Haiyan Patrols the South China Sea

Another UUV, called the Haiyan, or the “Petrel II” in English, is also part of China’s underwater armada. The Haiyan is able to monitor marine environmental features such as sea depth, density and flow velocity, and has “contributed greatly to the marine science and marine military fields,” according to Yu Geng, who helped design and develop the glider. 

The Haiyan glider was jointly developed by China-based SeaHorizon Solutions Group Limited, and the Joint Laboratory for Ocean Observation and Detection, according to SeaHorizon Solutions’ website. 

Yu, the majority owner of SeaHorizon Solutions, founded the company after realizing that China’s naval equipment was far behind compared to other countries, according to an article published in September 2020 in Chinese media. SeaHorizon Solutions has participated in procurement activities involving U.S.-made software for the Chinese military, records show.

The Haiyan-L, a model of the Petrel II UUV made by SeaHorizon Solutions, uses sensor technology from U.S. companies, according to a September 2020 contract. Researchers from the South China Sea Survey Technology Center of the State Oceanic Administration, which had bought the Haiyan-L, published a paper in 2017 on how to improve the visual control systems used in underwater acoustic remote monitoring equipment that can be used for surveilling marine vessels.

The Haiyan-X underwater glider passed marine tests in 2018. (Source: Tianjin University)

The Haiyan-X, another Haiyan model, was developed by Tianjin University and the Pilot National Laboratory for Marine Science and Technology (Qingdao) (QNLM). It has been active in the South China Sea to observe and collect information about the marine environment, a July 2020 Xinhua report said.

The Haiyan collected data on temperature and salinity, turbulence and dissolved oxygen for QNLM, which operates one of the world’s largest ocean observation systems in the South China Sea. 

The observation network has deployed more than 200 sets of long-term deep-sea observation buoys that conduct long-term, continuous observation of ocean currents and other marine processes. Components from two U.S. companies are part of the buoy system, according to QNLM’s website.

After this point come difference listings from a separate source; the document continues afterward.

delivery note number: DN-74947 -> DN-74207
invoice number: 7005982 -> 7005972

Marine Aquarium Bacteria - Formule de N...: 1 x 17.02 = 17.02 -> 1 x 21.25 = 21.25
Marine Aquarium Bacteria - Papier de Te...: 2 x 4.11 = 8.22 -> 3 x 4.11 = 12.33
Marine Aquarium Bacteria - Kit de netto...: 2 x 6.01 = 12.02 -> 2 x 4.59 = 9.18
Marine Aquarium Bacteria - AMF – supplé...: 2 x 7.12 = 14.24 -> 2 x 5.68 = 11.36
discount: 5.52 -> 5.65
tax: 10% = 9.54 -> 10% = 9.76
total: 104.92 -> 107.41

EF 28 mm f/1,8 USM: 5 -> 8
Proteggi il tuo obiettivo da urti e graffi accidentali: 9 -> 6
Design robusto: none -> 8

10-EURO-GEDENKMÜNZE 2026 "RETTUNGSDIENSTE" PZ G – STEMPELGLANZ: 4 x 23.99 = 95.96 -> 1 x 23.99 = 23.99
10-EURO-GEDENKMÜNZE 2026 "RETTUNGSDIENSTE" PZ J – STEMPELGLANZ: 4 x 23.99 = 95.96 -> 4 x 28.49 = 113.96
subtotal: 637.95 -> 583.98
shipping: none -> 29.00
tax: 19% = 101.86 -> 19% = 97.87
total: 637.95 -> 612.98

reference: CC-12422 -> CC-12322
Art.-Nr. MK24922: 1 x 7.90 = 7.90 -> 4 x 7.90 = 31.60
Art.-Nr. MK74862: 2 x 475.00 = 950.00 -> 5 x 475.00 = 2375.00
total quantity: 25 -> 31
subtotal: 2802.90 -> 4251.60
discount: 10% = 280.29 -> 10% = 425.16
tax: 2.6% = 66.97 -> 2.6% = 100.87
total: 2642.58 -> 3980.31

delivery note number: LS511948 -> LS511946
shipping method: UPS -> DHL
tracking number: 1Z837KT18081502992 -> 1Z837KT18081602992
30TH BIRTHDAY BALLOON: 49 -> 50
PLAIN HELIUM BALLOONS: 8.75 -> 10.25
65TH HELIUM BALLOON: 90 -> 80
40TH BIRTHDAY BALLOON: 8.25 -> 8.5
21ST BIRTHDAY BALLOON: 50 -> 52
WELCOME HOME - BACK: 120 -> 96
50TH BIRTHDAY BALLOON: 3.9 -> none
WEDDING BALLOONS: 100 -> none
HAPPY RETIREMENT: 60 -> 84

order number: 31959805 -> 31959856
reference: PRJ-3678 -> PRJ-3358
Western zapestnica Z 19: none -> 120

QNLM has a governing body consisting of 16 entities, including state-owned defense conglomerates, that acts as the laboratory’s decision-making body. It conducts research with dual civilian and military uses, and it operates joint labs, including one established with the Chinese Navy Submarine Academy, which, according to court records, was a “VIP” customer of Qin’s company, LinkOcean Technologies.